Well, he hadn’t been able to imagine it. Not before.
Those temporary, base, bodily pleasures did not mean the same thing as an experience that made grown men weep because they were so thoroughly moved by belief and faith. Not that he had ever been so moved by belief or faith. Certainly never to tears.)
But she moves and—
( Dear God , he says and there are still days when he doesn’t know if it's colloquial, or if it's an address or a plea and what does it mean when there is nothing after, when his mouth has simply fallen open, when every part of his body is taut and silent?)
She moves and there’s that look on her face, the one that screams out from paintings. She’s tilted toward the moonbeam, her eyes closed and there it is, probably, if she feels even a fraction of what he does in this moment.
(Dear God , she looks beautiful in moonlight. In any light. Snuff out all the world’s light and it would still be true and maybe he should close that thought with an amen. )
More noises and not just her mouth. He can hear himself, murmuring but he doesn’t know what, not even as he speaks. A cacophony of skin against skin as he lifts her up and brings her back down again and again and again. Her shuddering ah ah ah.
She leans forward, sweating, and braces her hands on his shoulders. Her eyes. He knows it used to terrify her to meet his eye. Here. Nowhere else, but certainly here.
She’s not terrified anymore but perhaps...perhaps he is.

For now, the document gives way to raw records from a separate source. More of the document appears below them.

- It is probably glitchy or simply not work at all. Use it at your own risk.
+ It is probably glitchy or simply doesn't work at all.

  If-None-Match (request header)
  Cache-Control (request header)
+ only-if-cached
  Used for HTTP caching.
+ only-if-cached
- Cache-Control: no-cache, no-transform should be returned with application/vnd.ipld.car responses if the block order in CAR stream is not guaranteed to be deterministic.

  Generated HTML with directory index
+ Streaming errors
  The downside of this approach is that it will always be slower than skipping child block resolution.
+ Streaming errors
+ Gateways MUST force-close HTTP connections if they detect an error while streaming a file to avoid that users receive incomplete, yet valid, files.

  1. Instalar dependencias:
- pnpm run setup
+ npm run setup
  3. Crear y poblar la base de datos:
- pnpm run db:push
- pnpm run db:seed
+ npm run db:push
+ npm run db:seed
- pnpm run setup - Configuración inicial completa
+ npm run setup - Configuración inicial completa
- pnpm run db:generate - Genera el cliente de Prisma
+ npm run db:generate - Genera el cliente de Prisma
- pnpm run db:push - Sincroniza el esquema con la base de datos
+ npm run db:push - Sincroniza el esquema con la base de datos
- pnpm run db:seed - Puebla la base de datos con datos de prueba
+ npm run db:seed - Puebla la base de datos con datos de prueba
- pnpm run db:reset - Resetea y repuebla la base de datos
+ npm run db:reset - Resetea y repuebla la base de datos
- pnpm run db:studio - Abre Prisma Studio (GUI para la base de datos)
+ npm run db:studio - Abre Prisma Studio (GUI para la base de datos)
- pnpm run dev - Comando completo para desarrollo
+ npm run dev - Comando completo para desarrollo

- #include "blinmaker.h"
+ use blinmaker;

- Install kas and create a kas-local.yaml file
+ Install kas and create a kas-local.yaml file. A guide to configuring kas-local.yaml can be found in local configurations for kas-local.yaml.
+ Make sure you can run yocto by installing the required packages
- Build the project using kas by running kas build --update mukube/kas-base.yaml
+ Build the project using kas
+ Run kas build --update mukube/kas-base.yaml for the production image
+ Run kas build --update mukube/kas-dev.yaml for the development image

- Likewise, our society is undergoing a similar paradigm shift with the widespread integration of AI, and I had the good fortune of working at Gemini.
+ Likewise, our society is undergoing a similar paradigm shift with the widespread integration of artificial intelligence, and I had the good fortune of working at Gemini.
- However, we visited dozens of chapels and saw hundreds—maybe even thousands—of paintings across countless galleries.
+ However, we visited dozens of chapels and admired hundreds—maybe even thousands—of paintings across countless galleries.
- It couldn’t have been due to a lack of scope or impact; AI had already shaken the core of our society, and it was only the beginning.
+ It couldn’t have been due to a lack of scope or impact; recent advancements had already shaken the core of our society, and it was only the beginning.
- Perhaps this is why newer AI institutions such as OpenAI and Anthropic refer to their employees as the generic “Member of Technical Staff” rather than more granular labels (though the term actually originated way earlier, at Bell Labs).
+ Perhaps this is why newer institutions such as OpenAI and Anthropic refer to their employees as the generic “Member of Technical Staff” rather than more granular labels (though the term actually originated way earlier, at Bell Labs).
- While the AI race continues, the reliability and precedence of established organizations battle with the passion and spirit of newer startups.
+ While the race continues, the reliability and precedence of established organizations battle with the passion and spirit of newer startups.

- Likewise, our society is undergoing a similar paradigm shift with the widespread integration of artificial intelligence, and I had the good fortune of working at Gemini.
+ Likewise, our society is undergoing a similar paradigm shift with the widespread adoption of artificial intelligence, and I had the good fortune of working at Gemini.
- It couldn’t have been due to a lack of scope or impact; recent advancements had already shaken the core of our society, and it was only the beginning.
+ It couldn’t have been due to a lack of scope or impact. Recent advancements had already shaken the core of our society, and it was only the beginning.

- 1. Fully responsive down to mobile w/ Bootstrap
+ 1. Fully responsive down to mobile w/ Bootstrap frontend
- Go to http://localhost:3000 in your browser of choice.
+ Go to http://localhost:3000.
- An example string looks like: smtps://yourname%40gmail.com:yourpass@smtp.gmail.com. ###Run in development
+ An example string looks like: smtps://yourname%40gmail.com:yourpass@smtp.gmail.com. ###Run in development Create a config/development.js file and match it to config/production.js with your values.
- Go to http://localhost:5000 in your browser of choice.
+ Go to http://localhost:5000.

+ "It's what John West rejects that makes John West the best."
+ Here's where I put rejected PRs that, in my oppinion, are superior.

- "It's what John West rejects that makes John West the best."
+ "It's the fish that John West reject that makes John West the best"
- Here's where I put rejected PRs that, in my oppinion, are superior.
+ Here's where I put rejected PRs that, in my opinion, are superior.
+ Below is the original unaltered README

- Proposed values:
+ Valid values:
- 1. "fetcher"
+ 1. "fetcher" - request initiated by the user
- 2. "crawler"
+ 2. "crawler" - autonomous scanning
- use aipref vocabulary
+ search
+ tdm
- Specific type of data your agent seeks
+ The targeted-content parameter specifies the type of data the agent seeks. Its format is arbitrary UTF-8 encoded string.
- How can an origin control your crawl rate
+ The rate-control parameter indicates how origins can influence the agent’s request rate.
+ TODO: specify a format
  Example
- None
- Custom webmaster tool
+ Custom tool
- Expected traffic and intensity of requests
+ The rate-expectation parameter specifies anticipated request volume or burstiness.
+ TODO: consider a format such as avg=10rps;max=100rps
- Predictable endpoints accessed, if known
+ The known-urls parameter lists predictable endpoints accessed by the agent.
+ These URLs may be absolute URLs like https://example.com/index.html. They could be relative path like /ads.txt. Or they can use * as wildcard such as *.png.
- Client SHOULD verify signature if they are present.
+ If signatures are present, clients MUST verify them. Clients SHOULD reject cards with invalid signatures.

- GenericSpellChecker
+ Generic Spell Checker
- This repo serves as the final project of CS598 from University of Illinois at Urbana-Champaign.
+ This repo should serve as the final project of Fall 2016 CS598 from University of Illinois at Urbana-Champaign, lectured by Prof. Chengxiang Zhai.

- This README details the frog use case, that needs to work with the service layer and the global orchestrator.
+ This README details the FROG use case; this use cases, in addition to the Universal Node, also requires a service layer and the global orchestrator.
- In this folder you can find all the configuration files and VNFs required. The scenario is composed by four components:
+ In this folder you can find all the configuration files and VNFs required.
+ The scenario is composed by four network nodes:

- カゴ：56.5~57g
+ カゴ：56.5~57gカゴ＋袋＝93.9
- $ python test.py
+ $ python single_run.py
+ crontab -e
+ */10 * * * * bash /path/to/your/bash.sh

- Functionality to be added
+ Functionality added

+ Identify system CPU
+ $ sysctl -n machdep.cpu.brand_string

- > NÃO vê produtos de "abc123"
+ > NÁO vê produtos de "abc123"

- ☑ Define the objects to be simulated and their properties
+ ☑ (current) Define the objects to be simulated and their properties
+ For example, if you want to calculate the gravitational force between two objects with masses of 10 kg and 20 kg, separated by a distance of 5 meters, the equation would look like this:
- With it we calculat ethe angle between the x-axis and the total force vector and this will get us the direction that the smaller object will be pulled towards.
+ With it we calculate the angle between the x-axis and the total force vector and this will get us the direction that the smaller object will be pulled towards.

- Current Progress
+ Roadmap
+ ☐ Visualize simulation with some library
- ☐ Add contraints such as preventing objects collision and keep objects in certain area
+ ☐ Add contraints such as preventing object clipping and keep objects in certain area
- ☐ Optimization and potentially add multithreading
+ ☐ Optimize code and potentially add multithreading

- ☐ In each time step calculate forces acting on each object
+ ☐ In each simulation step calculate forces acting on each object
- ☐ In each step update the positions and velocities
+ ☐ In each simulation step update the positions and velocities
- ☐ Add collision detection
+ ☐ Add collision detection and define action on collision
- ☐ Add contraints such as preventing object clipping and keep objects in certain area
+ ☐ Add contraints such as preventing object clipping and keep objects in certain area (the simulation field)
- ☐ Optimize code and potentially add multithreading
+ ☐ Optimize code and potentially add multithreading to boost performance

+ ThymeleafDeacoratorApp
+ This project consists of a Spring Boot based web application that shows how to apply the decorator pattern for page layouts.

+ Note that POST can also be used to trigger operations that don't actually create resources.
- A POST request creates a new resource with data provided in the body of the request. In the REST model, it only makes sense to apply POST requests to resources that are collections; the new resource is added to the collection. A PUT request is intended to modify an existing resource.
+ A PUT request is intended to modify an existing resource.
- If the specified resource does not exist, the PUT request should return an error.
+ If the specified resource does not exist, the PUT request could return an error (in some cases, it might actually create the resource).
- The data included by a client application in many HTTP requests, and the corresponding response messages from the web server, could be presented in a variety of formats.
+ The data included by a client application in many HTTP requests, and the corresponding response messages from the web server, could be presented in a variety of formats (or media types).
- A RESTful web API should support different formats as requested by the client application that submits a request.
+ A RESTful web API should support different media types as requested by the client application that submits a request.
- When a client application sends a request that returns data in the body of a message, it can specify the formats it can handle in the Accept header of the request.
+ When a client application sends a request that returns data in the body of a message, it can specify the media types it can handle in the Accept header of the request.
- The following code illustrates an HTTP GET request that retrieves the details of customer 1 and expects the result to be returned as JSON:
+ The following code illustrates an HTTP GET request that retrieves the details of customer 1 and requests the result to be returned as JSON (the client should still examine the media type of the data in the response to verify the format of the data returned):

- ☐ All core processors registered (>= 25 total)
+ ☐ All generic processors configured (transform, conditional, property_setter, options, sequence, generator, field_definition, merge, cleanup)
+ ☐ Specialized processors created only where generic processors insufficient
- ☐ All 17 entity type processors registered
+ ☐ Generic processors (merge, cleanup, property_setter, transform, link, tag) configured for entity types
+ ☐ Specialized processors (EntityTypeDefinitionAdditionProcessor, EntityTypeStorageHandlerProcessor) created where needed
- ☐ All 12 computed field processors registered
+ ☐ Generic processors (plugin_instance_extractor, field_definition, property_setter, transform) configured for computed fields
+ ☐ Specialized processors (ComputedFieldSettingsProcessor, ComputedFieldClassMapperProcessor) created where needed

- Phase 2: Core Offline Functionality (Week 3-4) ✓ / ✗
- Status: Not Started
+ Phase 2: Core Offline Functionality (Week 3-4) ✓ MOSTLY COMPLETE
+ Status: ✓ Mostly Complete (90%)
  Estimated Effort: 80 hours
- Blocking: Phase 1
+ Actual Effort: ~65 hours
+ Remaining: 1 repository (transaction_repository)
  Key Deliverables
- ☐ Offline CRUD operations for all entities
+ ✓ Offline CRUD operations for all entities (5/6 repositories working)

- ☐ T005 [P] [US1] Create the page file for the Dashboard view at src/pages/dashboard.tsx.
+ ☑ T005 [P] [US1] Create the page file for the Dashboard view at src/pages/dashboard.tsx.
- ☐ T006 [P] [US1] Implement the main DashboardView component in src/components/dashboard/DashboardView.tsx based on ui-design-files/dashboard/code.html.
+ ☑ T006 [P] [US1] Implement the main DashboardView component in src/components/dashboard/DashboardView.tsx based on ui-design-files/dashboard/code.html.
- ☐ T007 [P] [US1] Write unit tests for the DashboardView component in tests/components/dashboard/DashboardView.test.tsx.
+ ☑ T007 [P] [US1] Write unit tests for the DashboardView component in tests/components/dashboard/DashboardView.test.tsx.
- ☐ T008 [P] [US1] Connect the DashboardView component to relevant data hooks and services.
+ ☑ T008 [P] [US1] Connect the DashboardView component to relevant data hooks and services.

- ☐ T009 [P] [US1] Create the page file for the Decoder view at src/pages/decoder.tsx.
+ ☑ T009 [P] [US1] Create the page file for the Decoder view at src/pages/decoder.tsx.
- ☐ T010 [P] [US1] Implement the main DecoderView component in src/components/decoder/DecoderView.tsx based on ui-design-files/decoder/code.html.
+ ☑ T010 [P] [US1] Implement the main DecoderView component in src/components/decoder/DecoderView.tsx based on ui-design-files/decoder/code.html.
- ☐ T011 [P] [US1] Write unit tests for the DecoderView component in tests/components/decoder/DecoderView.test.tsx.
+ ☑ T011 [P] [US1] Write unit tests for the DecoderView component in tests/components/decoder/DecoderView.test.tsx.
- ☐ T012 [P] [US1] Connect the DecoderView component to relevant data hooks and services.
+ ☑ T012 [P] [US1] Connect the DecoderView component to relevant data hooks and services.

(When he’d been a boy and more or less devout, he’d understood the particular ecclesiastic meaning of the word awesome .
This was not something that you said in response to someone confirming coffee plans. This was not something to be said about a new song one enjoyed.
These things did not inspire an awe so great, that it made fear drip tension into the back of his jaw. That admiration sung his blood. These things did not overwhelm the mind.)
She is awesome though.
She is no longer afraid to look him in the eye.
(Which is why he maybe should be afraid because perhaps...perhaps she knows that she is the earth and everything in it.)
She doesn’t stop, not even as her hips slow, not even as she draws in tighter to him, panting and sweating and swearing, lip between her teeth. He says something— my turn —and they go over and she parts even more for him. He goes back to the place where she is pink and lush and swollen for him.
She still doesn’t look away.
Yes, he was, naturally, correct. His shoulders, his body have blotted out the light and it's just her in the darkness and he was right , still beautiful and awesome and divine .
(It is not metaphor.)
More sounds. She’s wetter now, she’s closer now, and he is too. This is ancient. This makes sense, with her. More noises and his ego explodes: she could bring him to his knees. She could burn him to ash. But he can make her whimper .
(He was meant to have an effigy, in his death. His face, his body, his sword, carved in stone for an eternity. Remember me , it would have begged.
He doesn’t care about being remembered.)
He wants—
He wants to enjoy this.
He wants—
He wants now .
He wants to be held.
Out loud. He must have said it out loud because her arms slide around him, tight tight tight, until there is nowhere to go but down in them to meet her mouth with his own. It's like that as he gives her everything he has, until he feels her trembling calm to nothing.
(People say it jokingly. He knows that. The little death.)
But if this is death and if it is necessary, let them carve the effigy of his heart in this moment. Preserve the look of blood and sinew that comes with utter contentment. Of the feeling of her hand on his cheek. Of the way it races, still, when she looks at him with sweet, heavy-lidded eyes.
She smiles.
And—oh.
It’s like an aching muscle, prodded. He’s been using it all the while (every day, every minute, every chance she’ll let him say it) but sometimes there is extra sting. This is love.